1. Benchmark to identify vulnerabilities—A risk assessment is a key first step to help a provider determine where the greatest risks are within the organization. This helps the leadership team then determine what security resources to deploy and where to focus attention.

2. Adopt a consistent security posture—Healthcare providers need to take a consistent security stance across their organizations. This includes thorough application and network penetration testing, vulnerability scanning and ongoing server monitoring and patching. A robust security testing regimen can help reduce vulnerabilities and protect providers’ most important and sensitive information.

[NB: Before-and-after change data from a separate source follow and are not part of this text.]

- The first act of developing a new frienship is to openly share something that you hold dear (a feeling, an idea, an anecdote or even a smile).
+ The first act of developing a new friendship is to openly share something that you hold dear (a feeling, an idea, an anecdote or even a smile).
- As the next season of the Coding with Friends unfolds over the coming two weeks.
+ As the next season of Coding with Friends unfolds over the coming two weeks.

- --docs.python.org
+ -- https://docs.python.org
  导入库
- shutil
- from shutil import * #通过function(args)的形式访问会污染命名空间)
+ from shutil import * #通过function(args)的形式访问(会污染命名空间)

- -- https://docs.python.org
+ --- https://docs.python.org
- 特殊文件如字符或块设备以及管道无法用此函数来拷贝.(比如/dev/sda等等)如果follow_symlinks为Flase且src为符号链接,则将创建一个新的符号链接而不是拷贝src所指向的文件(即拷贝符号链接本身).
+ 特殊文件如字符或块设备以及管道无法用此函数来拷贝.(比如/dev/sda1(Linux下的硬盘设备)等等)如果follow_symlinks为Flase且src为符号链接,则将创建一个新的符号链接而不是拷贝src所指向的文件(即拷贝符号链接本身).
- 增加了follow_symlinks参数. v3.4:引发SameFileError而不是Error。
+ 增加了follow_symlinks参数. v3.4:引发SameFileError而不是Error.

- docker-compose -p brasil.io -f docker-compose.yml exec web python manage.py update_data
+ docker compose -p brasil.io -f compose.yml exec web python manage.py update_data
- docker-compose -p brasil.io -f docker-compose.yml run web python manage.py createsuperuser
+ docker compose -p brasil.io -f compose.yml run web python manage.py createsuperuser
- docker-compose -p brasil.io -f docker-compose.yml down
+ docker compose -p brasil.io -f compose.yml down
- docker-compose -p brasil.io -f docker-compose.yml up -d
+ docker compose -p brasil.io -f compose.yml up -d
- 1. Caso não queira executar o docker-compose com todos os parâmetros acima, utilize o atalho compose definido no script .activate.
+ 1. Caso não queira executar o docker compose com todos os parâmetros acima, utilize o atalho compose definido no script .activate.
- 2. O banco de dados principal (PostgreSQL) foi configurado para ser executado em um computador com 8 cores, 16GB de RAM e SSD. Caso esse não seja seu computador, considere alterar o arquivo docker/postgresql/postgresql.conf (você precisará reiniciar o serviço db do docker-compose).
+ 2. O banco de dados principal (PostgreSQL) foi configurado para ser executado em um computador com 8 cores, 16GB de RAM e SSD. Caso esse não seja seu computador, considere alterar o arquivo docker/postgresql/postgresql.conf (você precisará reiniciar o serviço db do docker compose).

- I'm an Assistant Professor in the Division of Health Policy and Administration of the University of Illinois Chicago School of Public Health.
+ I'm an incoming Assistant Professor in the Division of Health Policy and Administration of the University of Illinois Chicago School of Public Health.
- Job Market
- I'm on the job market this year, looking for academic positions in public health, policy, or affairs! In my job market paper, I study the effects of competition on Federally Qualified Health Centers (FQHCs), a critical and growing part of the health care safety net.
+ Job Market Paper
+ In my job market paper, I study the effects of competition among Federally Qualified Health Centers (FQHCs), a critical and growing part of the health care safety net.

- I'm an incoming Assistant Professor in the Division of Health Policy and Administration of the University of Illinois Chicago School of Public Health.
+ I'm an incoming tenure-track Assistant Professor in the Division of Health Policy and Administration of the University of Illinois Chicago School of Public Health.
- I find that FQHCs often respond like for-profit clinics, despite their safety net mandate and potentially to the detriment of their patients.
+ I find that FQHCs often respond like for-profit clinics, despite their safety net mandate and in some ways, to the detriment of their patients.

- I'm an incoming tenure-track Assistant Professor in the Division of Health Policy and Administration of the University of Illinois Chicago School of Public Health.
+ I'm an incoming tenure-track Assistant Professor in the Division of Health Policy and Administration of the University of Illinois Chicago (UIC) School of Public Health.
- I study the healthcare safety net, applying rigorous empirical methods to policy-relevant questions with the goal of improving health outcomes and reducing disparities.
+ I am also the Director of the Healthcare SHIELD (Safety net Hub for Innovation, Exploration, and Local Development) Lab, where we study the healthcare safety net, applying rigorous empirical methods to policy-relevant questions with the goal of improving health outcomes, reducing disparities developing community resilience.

3. Evaluate and manage third-party relationships—Hospitals have many vendors that handle everything from payments to data storage. These vital operational relationships can also be perilous if the vendor falls victim to a breach that compromises sensitive hospital and patient data. That’s why it’s crucial to make security a key consideration when selecting vendors and to scrutinize current third-party relationships. Healthcare providers must learn what vendors are legally responsible for in the event of a breach and also do their best to evaluate vendors’ security practices. The bottom line is that all organizations should have a policy requiring their vendors to disclose any security incident.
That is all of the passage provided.